Is the rest of America ready for this?

Does America even care?

To understand the bizarre nature of this reunion, let’s turn back the calendar to last summer.

In the midst of a brutal heat wave and wet-blanket humidity, our former president turned over his golf course in New Jersey’s horse country to a professional tournament financed by Saudi Arabia. The LIV golf tournament, backed with a reported $2 billion from the Saudi Arabian Public Investment Fund and branding itself as an alternative to PGA events, promised to present “golf as you have never seen it.”

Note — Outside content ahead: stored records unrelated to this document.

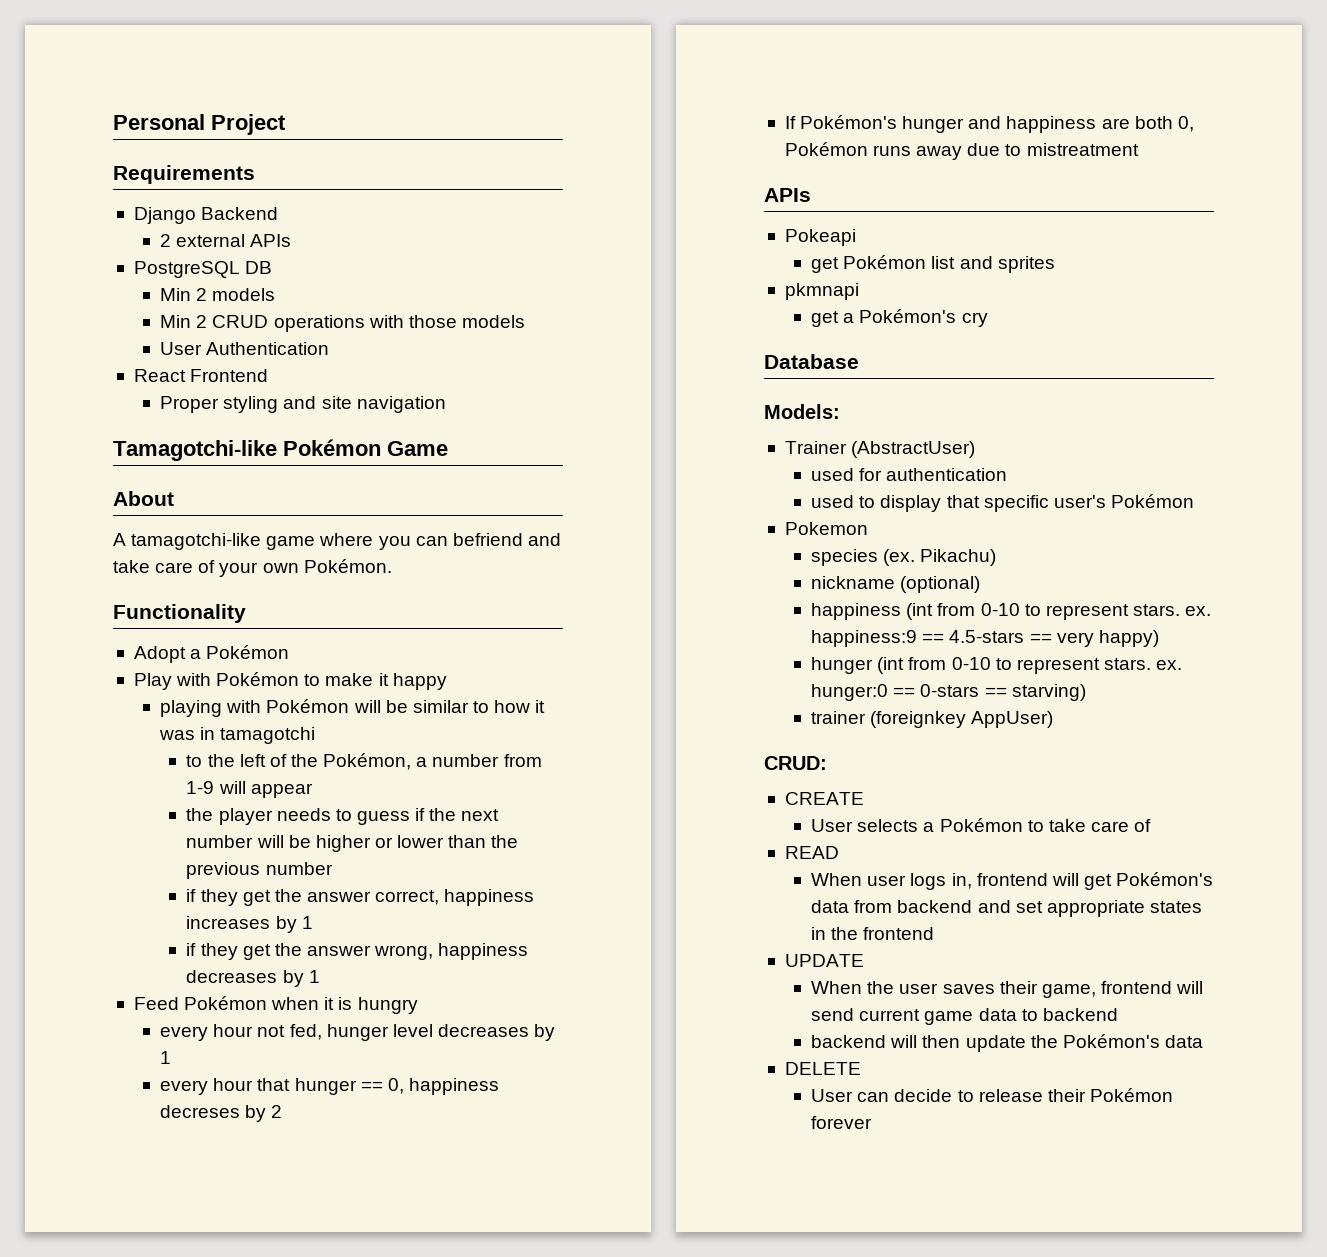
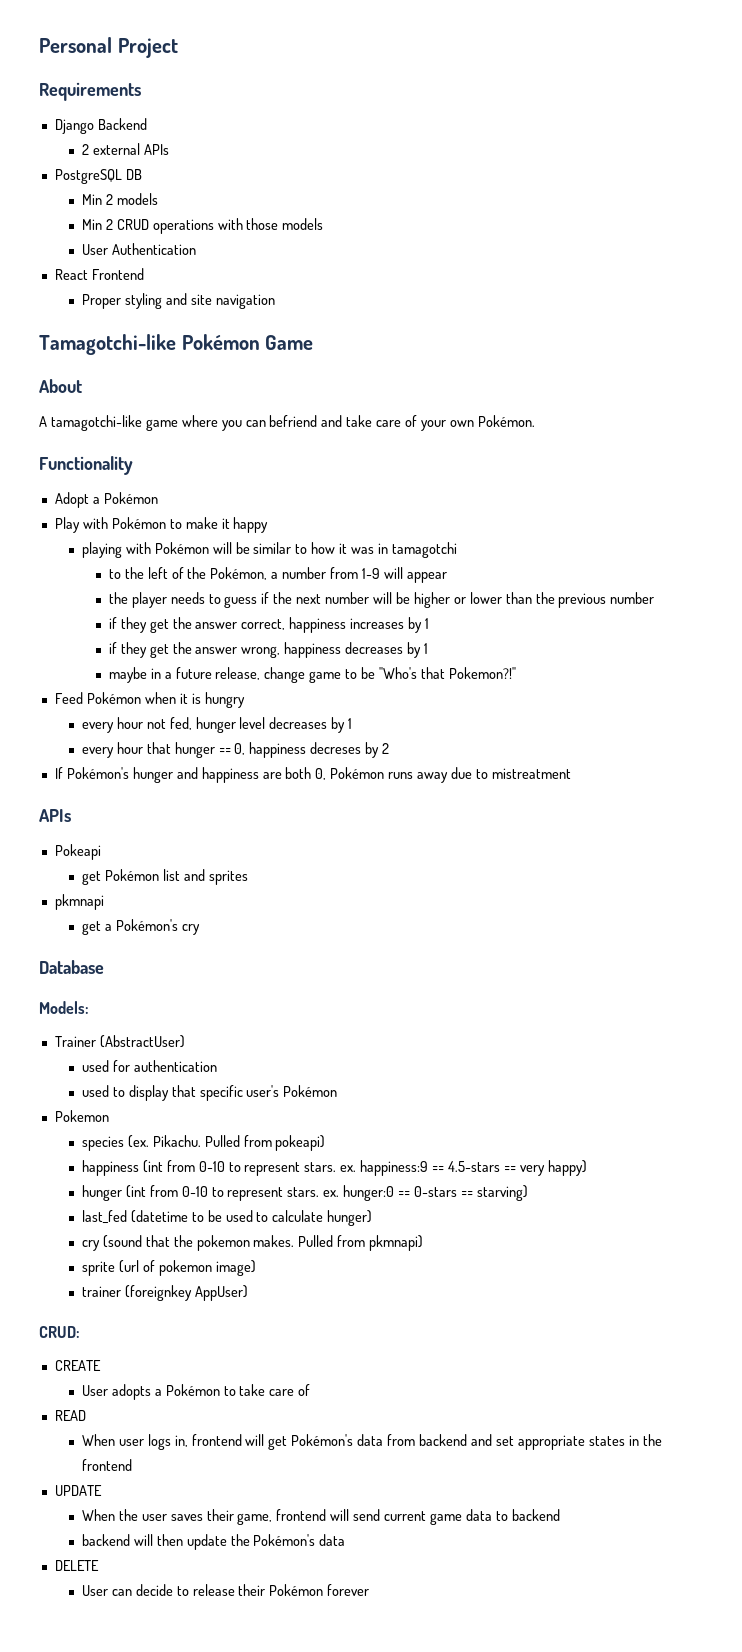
(320, 976) none -> [108,667,516,683] // maybe in a future release, change game to be "Who's that Pokemon?!"
[920,549,997,566] [811,576,981,593] Pikachu) // nickname (optional) -> [152,1135,326,1151] Pikachu. Pulled from pokeapi)
(1086, 692) none -> [81,1210,373,1226] [81,1235,424,1251] [81,1260,256,1276] // last_fed (datetime to be used to calculate hunger) // cry (sound that the pokemon makes. Pulled from pkmnapi) // sprite (url of pokemon image)
[857,819,919,832] selects -> [111,1384,151,1400] adopts

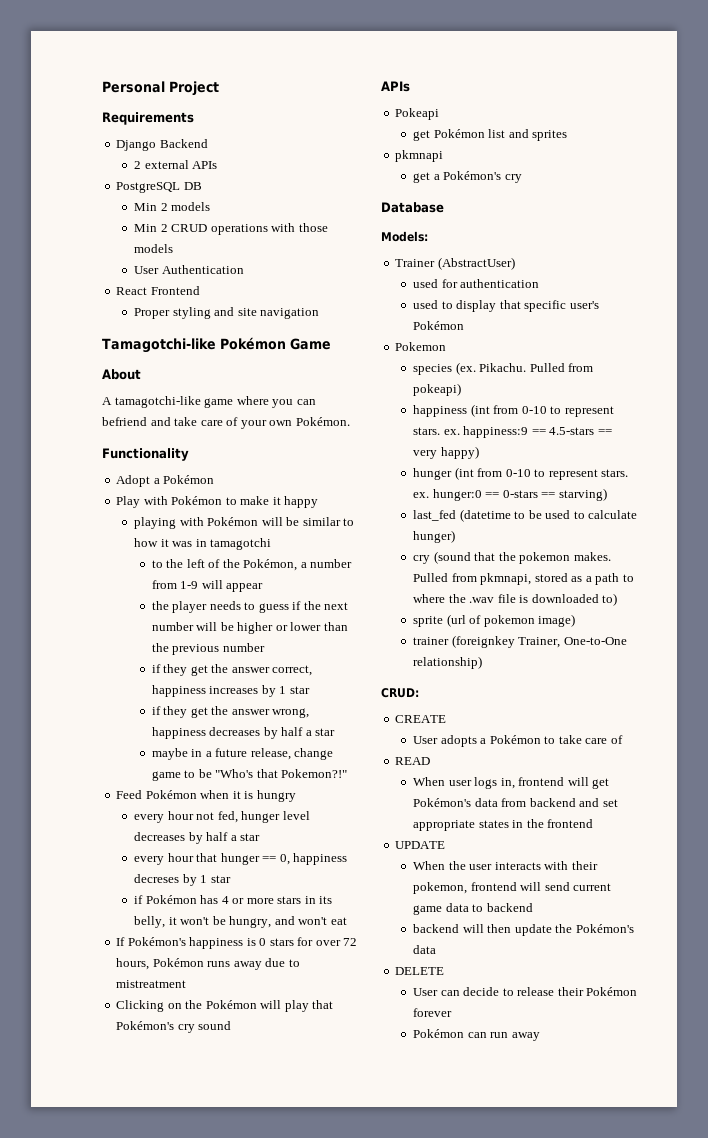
(430, 623) none -> [289,686,310,694] star
[424,643,429,654] 1 -> [281,727,336,736] half a star
[348,718,353,729] 1 -> [206,832,261,841] half a star
[382,743,390,754] [54,767,327,783] 2 // If Pokémon's hunger and happiness are both 0, -> [200,875,231,883] [134,895,333,904] [134,916,347,928] [116,937,358,949] [116,958,150,970] 1 star // if Pokémon has 4 or more stars in its belly, it won't be hungry, and won't eat // If Pokémon's happiness is 0 stars for over 72 hours,
(571, 773) none -> [116,1000,334,1012] [116,1021,232,1033] // Clicking on the Pokémon will play that Pokémon's cry sound
[369,1235,424,1251] pkmnapi) -> [480,573,634,585] [413,593,618,606] pkmnapi, stored as a path to where the .wav file is downloaded to)
[194,1285,248,1301] AppUser) -> [518,637,627,648] [413,656,483,669] Trainer, One-to-One relationship)
[170,1509,273,1525] saves their game, -> [494,861,598,870] [413,882,468,894] interacts with their pokemon,
(370, 1590) none -> [413,1029,540,1041] // Pokémon can run away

That was an understatement.

The tournament at the Trump Bedminster National Golf Club was no pitch-and-putt affair. But it was hardly the New Jersey equivalent of the Masters either.

With mega-speakers blaring rock music across the rolling 520 acres of Trump National and the former president donning his red, trademark “Make America Great Again” baseball cap, a squadron of professional golfers — many of them on the downside of their careers — hauled in piles of Saudi cash, some of it guaranteed for just showing up.

Trump during the Pro Am. The LIV Pro Am Tournament featured the former President of the United States, Donald Trump and his son Eric playing with with Dustin Johnson and Bryson DeChambeau at Trump National in Bedminster, NJ on July 28, 2022.
Trump during the Pro Am. The LIV Pro Am Tournament featured the former President of the United States, Donald Trump and his son Eric playing with with Dustin Johnson and Bryson DeChambeau at Trump National in Bedminster, NJ on July 28, 2022.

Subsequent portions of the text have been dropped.